По Ветхому Завету или совсем не было практики или же память теперь изменяет мне. Как будто мерещится, что происходили конфликты с Елеонским на почве греческого и еврейского языков, быть может даже со мной. Во всяком случае, Е-кий в то же время еще не было достаточно подготовлен к ведению специально-научных практических занятий по Ветхому Завету. А я считал себя не обязанным заниматься практикой по Ветхому Завету, как предмету только дополнительному.
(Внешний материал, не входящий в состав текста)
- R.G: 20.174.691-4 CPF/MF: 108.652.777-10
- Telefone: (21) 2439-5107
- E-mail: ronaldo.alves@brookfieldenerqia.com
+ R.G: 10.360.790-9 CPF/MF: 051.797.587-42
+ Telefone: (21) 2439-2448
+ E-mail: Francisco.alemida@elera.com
И если ходил когда на занятия, то добровольно и из любопытства.

По смыслу устава, кажется, ничего больше и не требовалось для получения степени кандидата богословия и права на преподавание в семинарии. Только желавшие получить степень магистра обязаны были сдать нечто вроде магистерского экзамена. Так толковал устав и Михаил, бывший тогда уже ректором, почему он и провалил у нас на магистранстве 13 человек, какового количества кандидатов не бывало ни прежде, ни после. Держался он тогда того взгляда, что не следует давать магистранства тому, кто не желает быть магистром, и что таковых не должно принуждать к магистранскому экзамену.
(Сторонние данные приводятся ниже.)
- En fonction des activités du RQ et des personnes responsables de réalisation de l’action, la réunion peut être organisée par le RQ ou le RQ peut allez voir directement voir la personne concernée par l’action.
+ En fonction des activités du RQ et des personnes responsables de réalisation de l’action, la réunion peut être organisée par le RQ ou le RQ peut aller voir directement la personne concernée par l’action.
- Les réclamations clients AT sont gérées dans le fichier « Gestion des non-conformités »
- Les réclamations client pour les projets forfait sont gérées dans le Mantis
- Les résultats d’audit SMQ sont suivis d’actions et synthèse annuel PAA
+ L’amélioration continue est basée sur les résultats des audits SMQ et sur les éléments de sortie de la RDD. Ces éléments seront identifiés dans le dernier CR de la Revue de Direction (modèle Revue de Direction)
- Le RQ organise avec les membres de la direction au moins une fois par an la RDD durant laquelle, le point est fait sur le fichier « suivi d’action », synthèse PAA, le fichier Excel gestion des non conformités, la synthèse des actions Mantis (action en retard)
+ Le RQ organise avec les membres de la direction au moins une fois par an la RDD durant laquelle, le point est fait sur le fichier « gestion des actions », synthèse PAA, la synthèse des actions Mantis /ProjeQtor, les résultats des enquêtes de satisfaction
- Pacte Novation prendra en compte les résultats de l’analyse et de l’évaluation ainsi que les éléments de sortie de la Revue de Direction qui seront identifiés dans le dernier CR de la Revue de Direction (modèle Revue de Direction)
По Новому Завету я взял Евангелие и послания Иоанна, как стоявшие в связи с моей работой о Логосе. В течение года много занимался и написал обширный и весьма подробный конспект.
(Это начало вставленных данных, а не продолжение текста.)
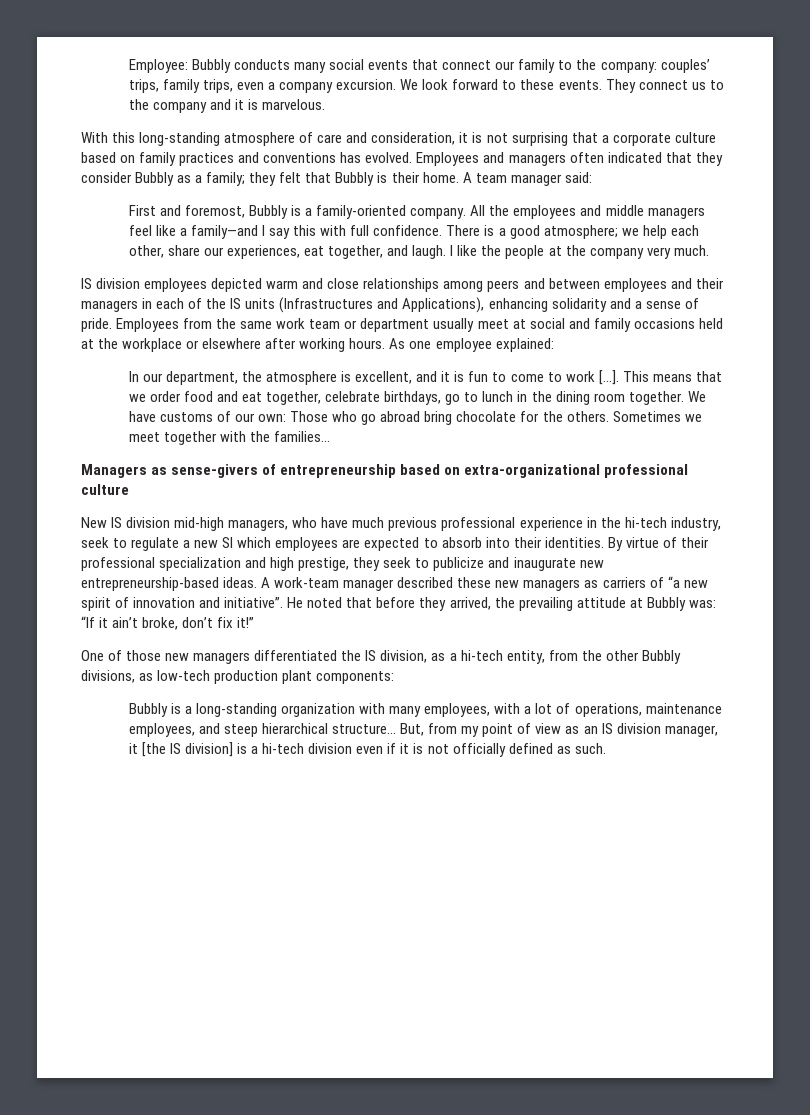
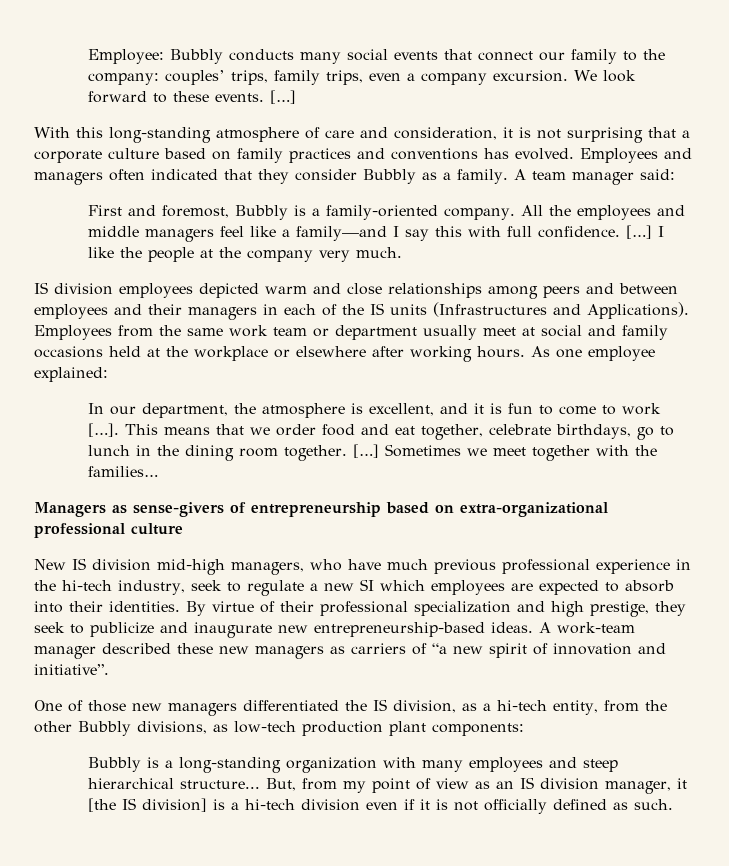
- We look forward to these events. They connect us to the company and it is marvelous.
+ We look forward to these events. […]
- Employees and managers often indicated that they consider Bubbly as a family; they felt that Bubbly is their home.
+ Employees and managers often indicated that they consider Bubbly as a family.
- All the employees and middle managers feel like a family—and I say this with full confidence. There is a good atmosphere; we help each other, share our experiences, eat together, and laugh.
+ All the employees and middle managers feel like a family—and I say this with full confidence. […]
- IS division employees depicted warm and close relationships among peers and between employees and their managers in each of the IS units (Infrastructures and Applications), enhancing solidarity and a sense of pride.
+ IS division employees depicted warm and close relationships among peers and between employees and their managers in each of the IS units (Infrastructures and Applications).
- This means that we order food and eat together, celebrate birthdays, go to lunch in the dining room together. We have customs of our own: Those who go abroad bring chocolate for the others.
+ This means that we order food and eat together, celebrate birthdays, go to lunch in the dining room together. […]
- He noted that before they arrived, the prevailing attitude at Bubbly was: “If it ain’t broke, don’t fix it!”
- Bubbly is a long-standing organization with many employees, with a lot of operations, maintenance employees, and steep hierarchical structure...
+ Bubbly is a long-standing organization with many employees and steep hierarchical structure...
По Ветхому Завету Н. А. Елеонский предложил было мне Псалмы. Но у меня не было ни времени ни охоты отвлекаться от своих прямых работ в область дополнительного и мне не особенно нужного предмета. Стал просить Н. А-ча о разрешении взять книгу Премудрости Соломоновой, как входившую в пределы моей магистерии. По своей доброте, хотя и с большей неохотой, Н. А-ч согласился на неканоническую книгу. С этой книгой я уже был знаком (александрийские предшественники или сомысленники Филона) и написал также специальный и большой конспект. Но оказалось, что я подвел доброту Н. А-ча под большую неприятность, как сейчас скажу об этом.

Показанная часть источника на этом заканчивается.